Vinny wanted to be a firefighter, but it wasn’t in the cards. Vinny being Vinny, that did not deter him. Instead, he got on his bike (now he drives a car) and for the last 40 years (yes you read that right – 40 years!) he has pitched-in in whatever way he could, at the direction of course of the command staff.
Some members of that command staff (like Assistant Chief Brian Cobb) even let Vinny ride in the truck to a call, where he has a catbird seat to see the Warwick professionals perform their duties.
He is also a staple at department functions, including promotion ceremonies, fundraising events, community events and even sad bereavements.
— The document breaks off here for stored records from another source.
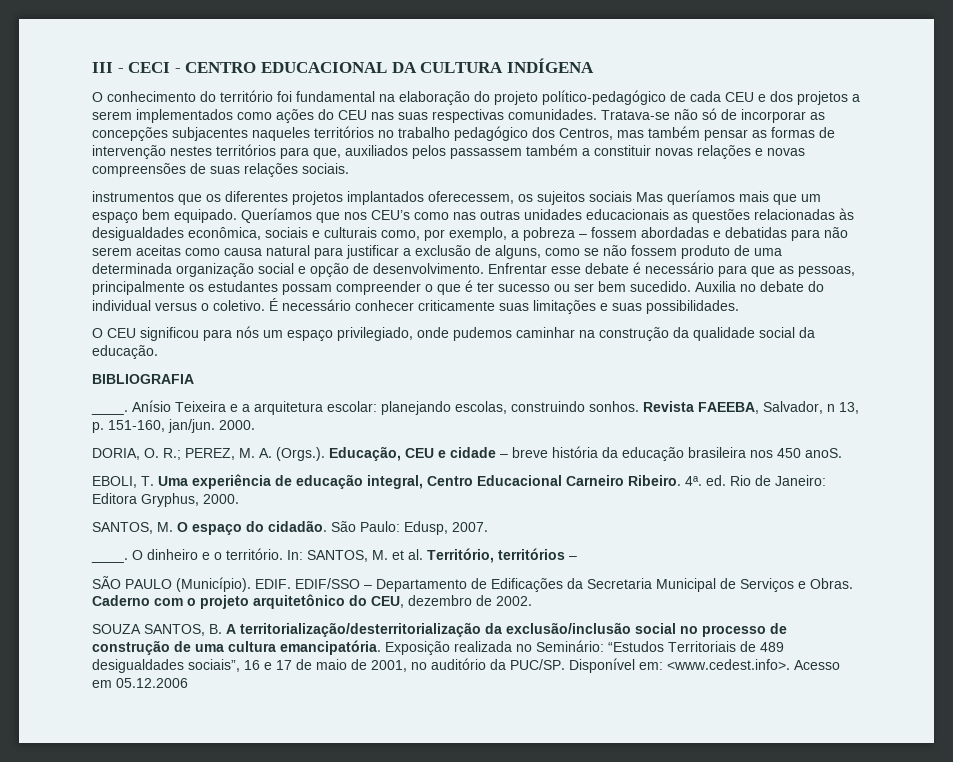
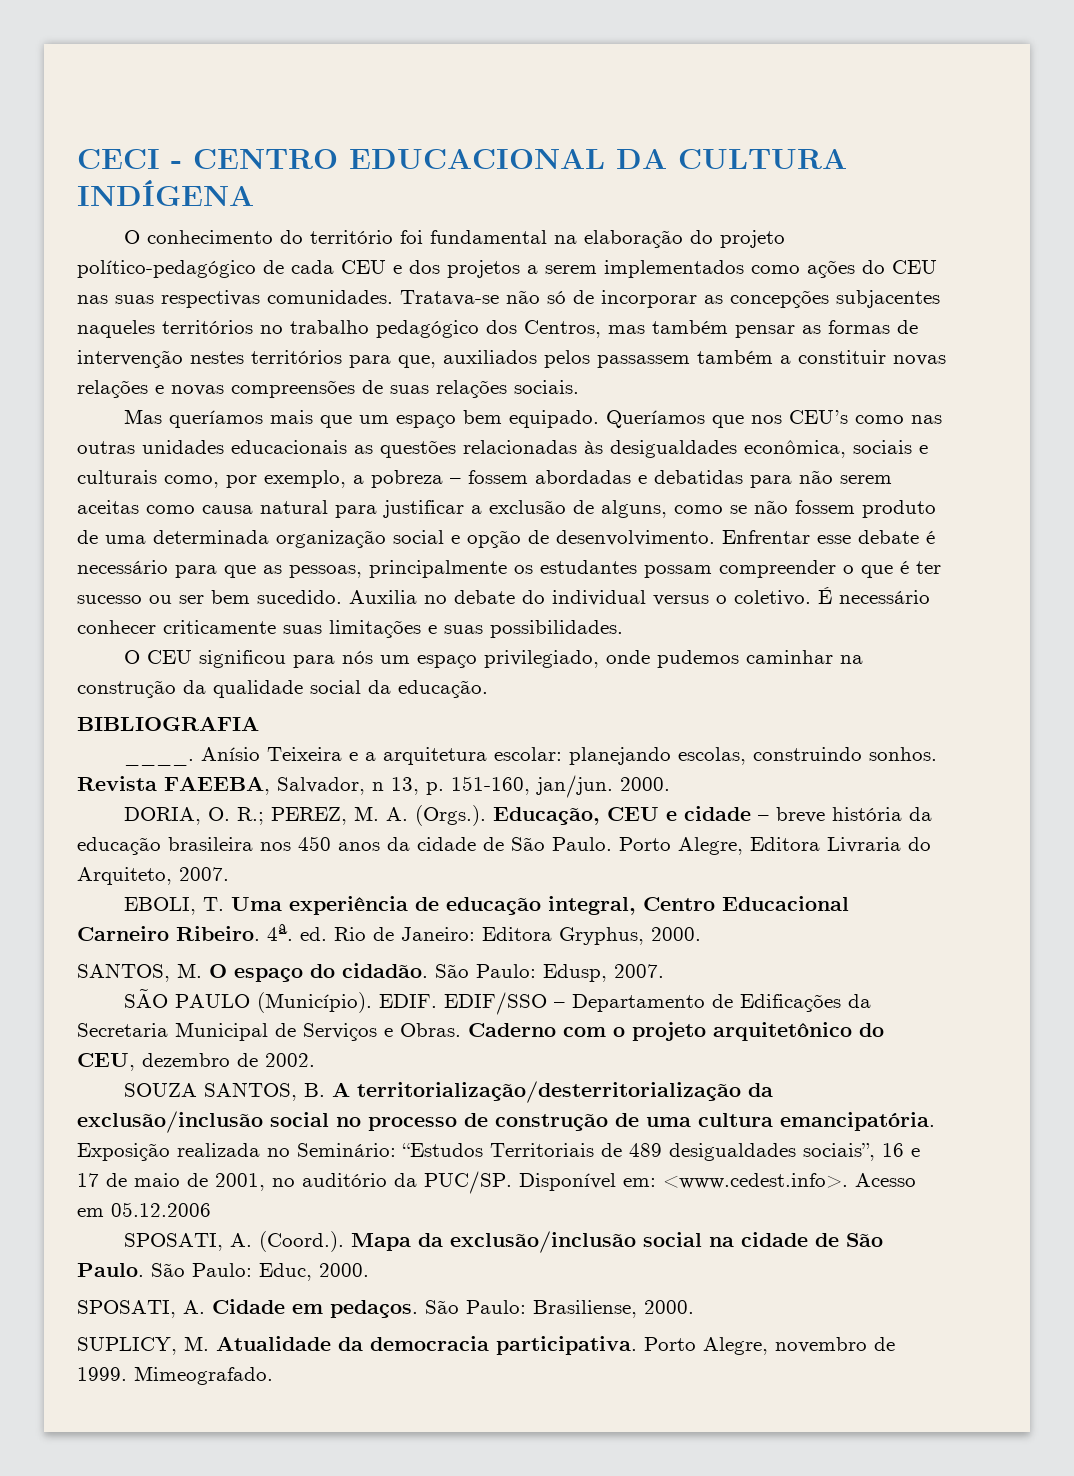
- III - CECI - CENTRO EDUCACIONAL DA CULTURA INDÍGENA
+ CECI - CENTRO EDUCACIONAL DA CULTURA INDÍGENA
- instrumentos que os diferentes projetos implantados oferecessem, os sujeitos sociais Mas queríamos mais que um espaço bem equipado.
+ Mas queríamos mais que um espaço bem equipado.
- DORIA, O. R.; PEREZ, M. A. (Orgs.). Educação, CEU e cidade – breve história da educação brasileira nos 450 anoS.
+ DORIA, O. R.; PEREZ, M. A. (Orgs.). Educação, CEU e cidade – breve história da educação brasileira nos 450 anos da cidade de São Paulo. Porto Alegre, Editora Livraria do Arquiteto, 2007.
- ____. O dinheiro e o território. In: SANTOS, M. et al. Território, territórios –
+ SPOSATI, A. (Coord.). Mapa da exclusão/inclusão social na cidade de São Paulo. São Paulo: Educ, 2000.
+ SPOSATI, A. Cidade em pedaços. São Paulo: Brasiliense, 2000.
+ SUPLICY, M. Atualidade da democracia participativa. Porto Alegre, novembro de 1999. Mimeografado.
Asked how this remarkable devotion started, Vinny said simply, “I needed something to do. I wanted to be a firefighter”, but when that didn’t work out, he decided to “do whatever I can to help” That help includes “washing the trucks, washing the floors, daytime and nighttime.” He also tries to make sure “no one pulls the fire alarms!”
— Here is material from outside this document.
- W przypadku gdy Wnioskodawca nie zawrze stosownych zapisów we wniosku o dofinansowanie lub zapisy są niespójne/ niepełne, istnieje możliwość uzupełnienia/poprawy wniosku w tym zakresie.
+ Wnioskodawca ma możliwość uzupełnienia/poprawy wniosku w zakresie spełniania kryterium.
He also liked visiting the 9 stations (when he started there were 8). And, of course, he “likes to ride on the trucks, but I stay in the truck. I never went into a burning building.” He also bought himself a “fire radio” so he could monitor things at home.
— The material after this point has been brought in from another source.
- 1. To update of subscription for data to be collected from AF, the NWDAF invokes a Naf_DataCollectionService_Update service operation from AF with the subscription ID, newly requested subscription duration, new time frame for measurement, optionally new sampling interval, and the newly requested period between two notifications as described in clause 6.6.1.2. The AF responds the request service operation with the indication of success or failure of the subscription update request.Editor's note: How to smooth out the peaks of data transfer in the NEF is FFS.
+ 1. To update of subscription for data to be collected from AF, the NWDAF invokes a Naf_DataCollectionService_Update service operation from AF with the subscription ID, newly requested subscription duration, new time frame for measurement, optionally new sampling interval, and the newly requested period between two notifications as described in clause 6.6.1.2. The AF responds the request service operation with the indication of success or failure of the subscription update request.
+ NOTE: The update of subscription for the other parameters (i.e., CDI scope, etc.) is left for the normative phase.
As mentioned, it doesn’t take much to illicit a comment about Vinny from a firefighter.
Assistant Chief Brian Cobb, who has a special relationship with Vinny, including letting Vinny ride with him for 10 years (Vinny calls him “Cobby” for fun) said “I’ve known Vinny for 31 years. He is always solid. If there’s a function, Vinny will be there, whether a wake, funeral, parade, of softball game.” He continued “Everyone knows Vinny. Vinny knows everyone.”
Warwick Firefighter Union President Lt. Michael Carriero said, “Vinny is a senior man. I’ve been on for 20 years (he just celebrated that anniversary) - he’s been there longer. That’s how we respect him when he comes to the station.”
He added “Vinny is a good morale booster. We love his enthusiasm, and how he loves the job.” He added with a grin, “He’s a character! He knows and remembers everything. He even remembers roll-call numbers and what trucks you’re on!”
Asked how long this “super volunteer” will keep going Vinny said, “not too much longer. I might take a break.”
He still goes to work every day at EB. He parks his car on Post Road and a Trudeau Center van picks him up, along with two other individuals. He is accompanied throughout the day with Karissa Brown, a Trudeau Direct Support Professional who mentors them and works alongside of them. She then brings Vinny back to his car at the end of the workday.
The Trudeau Center’s mission is to promote and enhance the quality of life of individuals with disabilities. They certainly have shined in the case of Vincent Edward Sperduti.
The Warwick Fire Department will miss Vinny if he ever does “retire”. Warwick is a certainly a better plce because of him.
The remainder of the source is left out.